Data in this exercise —
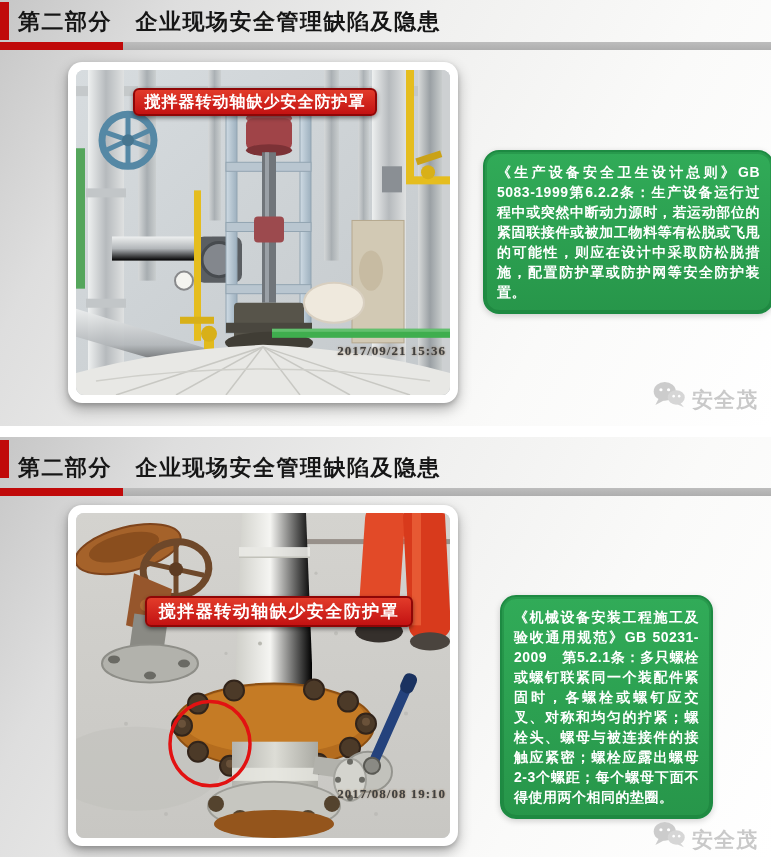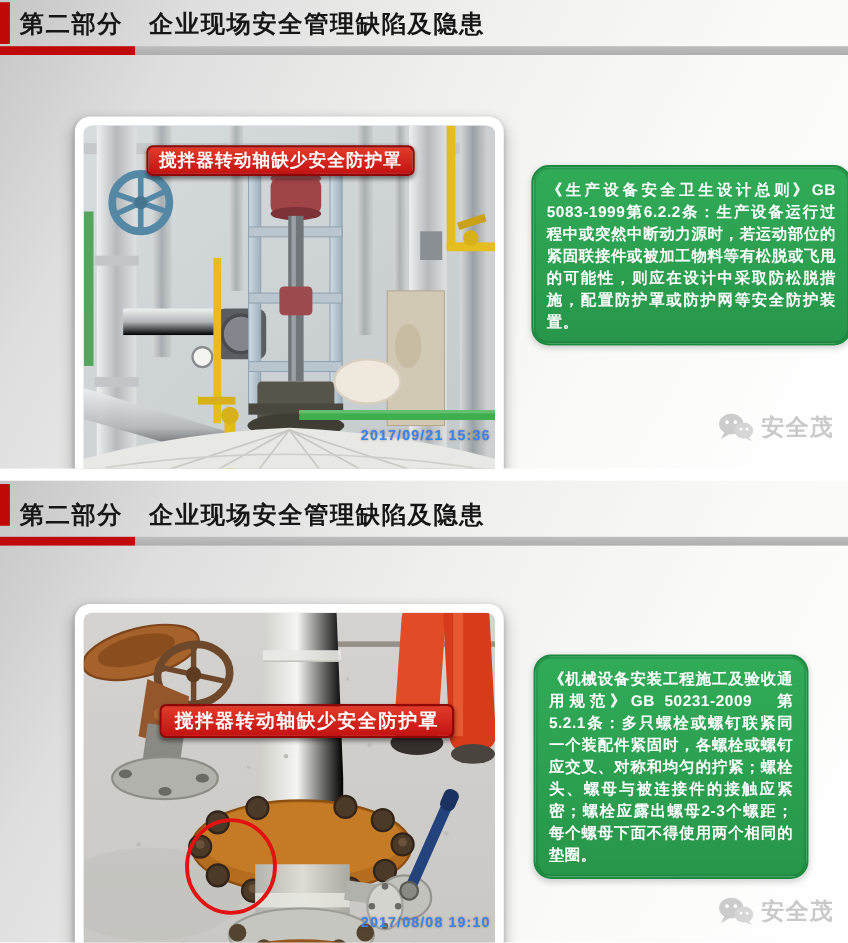--- a/index.html
+++ b/index.html
@@ -17,7 +17,7 @@
   .title-bar .gray{flex:1;height:8px;background:linear-gradient(#bdbdbd,#aeaeae);}
   .photo-frame{position:absolute;left:68px;width:390px;height:341px;background:#ffffff;
                border-radius:14px;box-shadow:0 6px 14px rgba(0,0,0,0.30),0 2px 5px rgba(0,0,0,0.18);
-               padding:0;box-sizing:border-box;margin-top:44px;}
+               padding:0;box-sizing:border-box;}
   .photo{position:absolute;left:8px;top:8px;width:374px;height:325px;border-radius:8px;
          overflow:hidden;background:#cfd3d6;}
   .photo svg{display:block;}

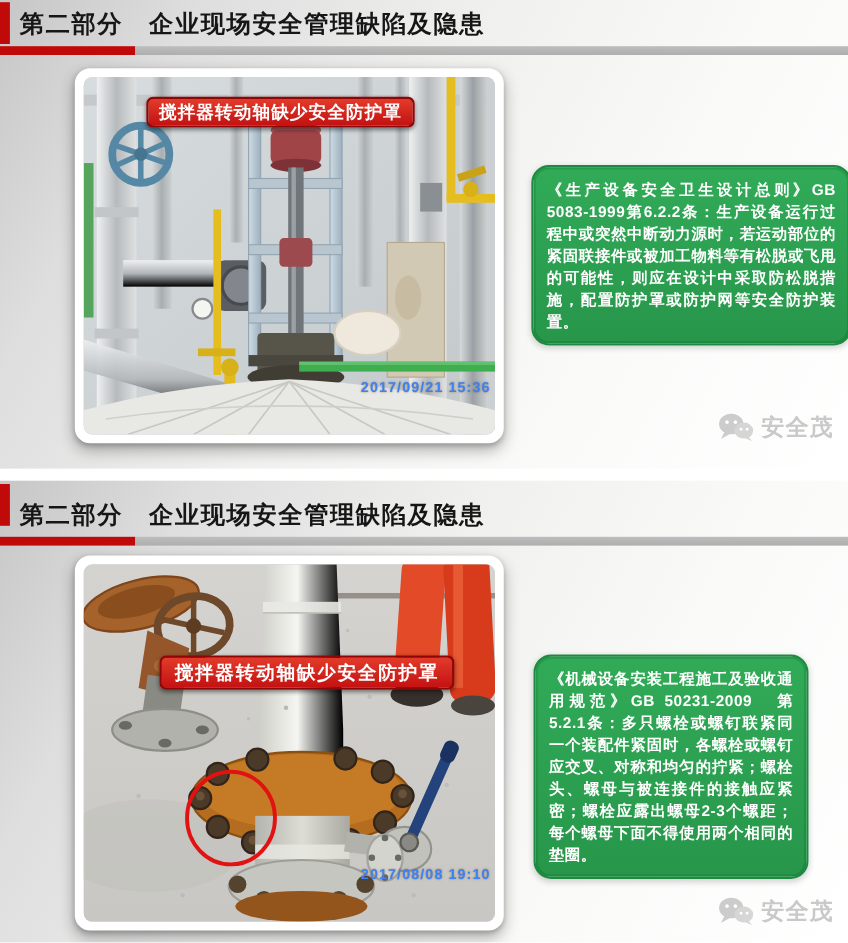--- a/index.html
+++ b/index.html
@@ -27,8 +27,8 @@
                 white-space:nowrap;box-sizing:border-box;}
   .label-1{left:65px;top:26px;width:244px;height:28px;font-size:16px;letter-spacing:1px;}
   .label-2{left:77px;top:91px;width:268px;height:31px;font-size:17px;letter-spacing:1.5px;}
-  .photo-timestamp{position:absolute;right:12px;bottom:44px;font-family:Liberation Sans, sans-serif;
-                   font-size:13px;font-weight:bold;color:#3b82f6;letter-spacing:1px;
+  .photo-timestamp{position:absolute;right:12px;bottom:44px;font-family:Liberation Serif, serif;
+                   font-size:13px;font-weight:bold;color:#404040;letter-spacing:1px;
                    text-shadow:0 0 2px rgba(110,60,0,0.55);}
   .regulation-box{position:absolute;width:291px;box-sizing:border-box;padding:10px 12px;
                   background:linear-gradient(#31ab58,#27964a);border:2px solid #1d8a42;border-radius:16px;

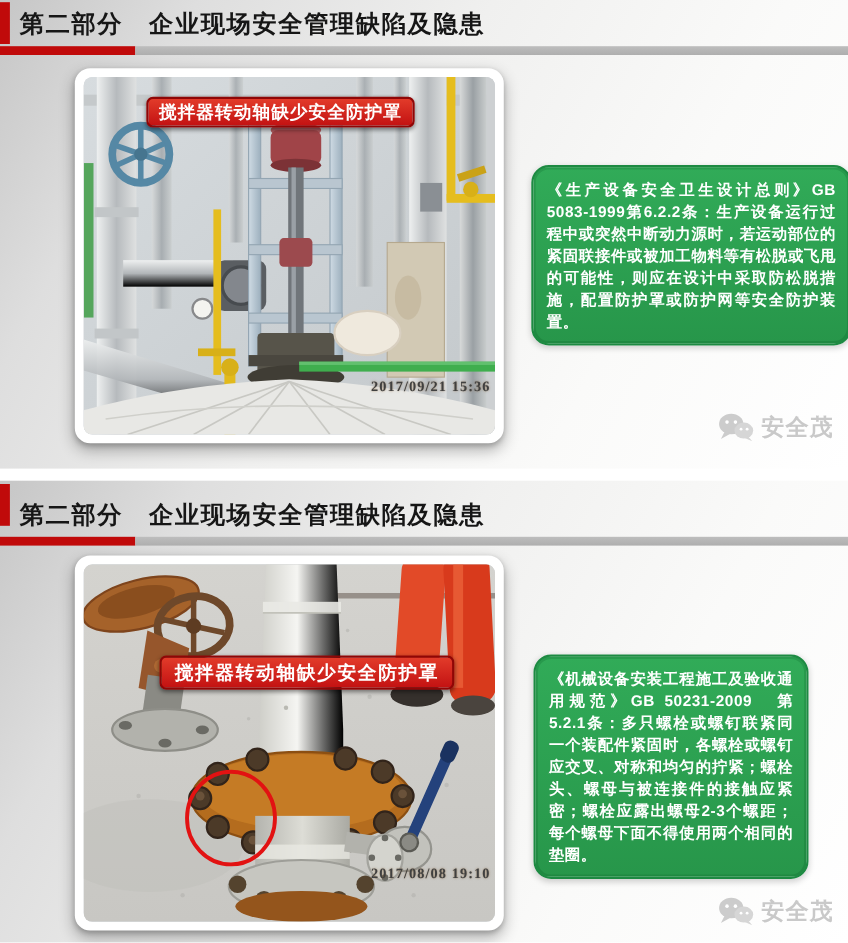--- a/index.html
+++ b/index.html
@@ -41,7 +41,7 @@
   .wm-1{left:652px;top:374px;}
   .wm-2{left:652px;top:377px;}
   .watermark .wm-text{font-size:21px;font-weight:bold;color:#c9c9c9;
-                      text-shadow:0 1px 1px rgba(255,255,255,0.95);letter-spacing:1px;}
+                      text-shadow:0 1px 1px rgba(255,255,255,0.95);letter-spacing:1px;margin-top:12px;}
 </style>
 </head>
 <body>

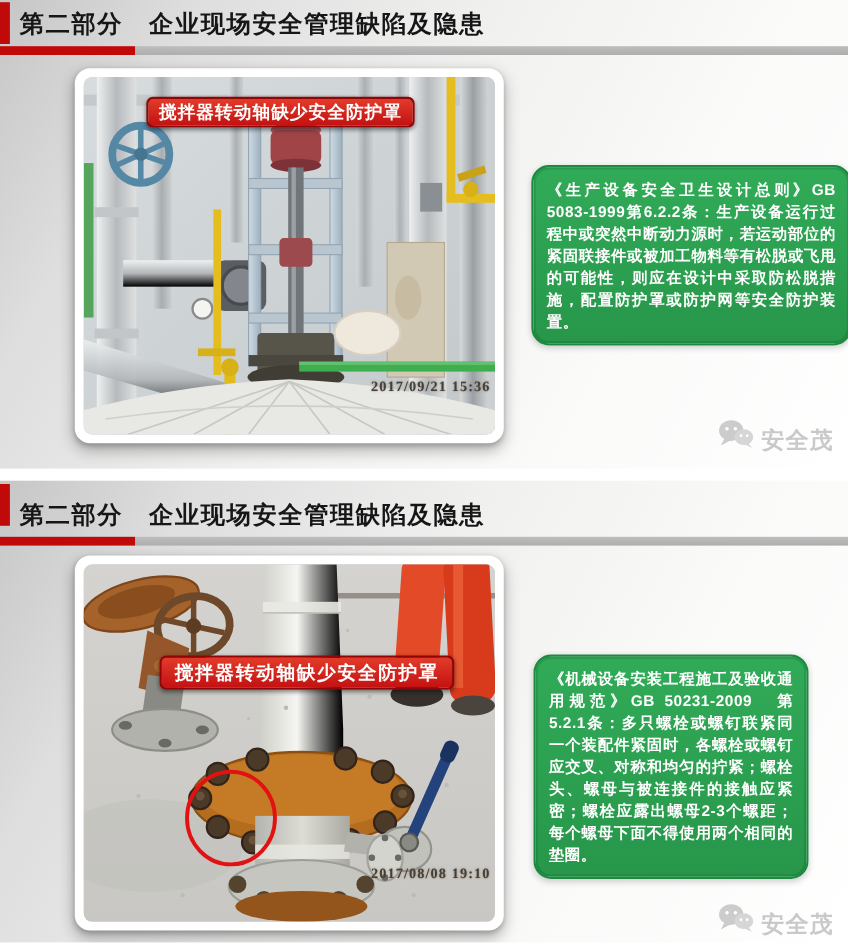--- a/index.html
+++ b/index.html
@@ -36,7 +36,7 @@
                   color:#ffffff;font-weight:bold;font-size:14px;line-height:20px;
                   letter-spacing:0.5px;text-align:justify;}
   .reg-1{left:483px;top:150px;}
-  .reg-2{left:485px;top:158px;width:250px;}
+  .reg-2{left:500px;top:158px;width:213px;}
   .watermark{position:absolute;display:flex;align-items:center;gap:6px;}
   .wm-1{left:652px;top:374px;}
   .wm-2{left:652px;top:377px;}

Your task —
Check each line of the data for the string "timestamp" and state how many lines contain it, without any other output.

Result of the task —
2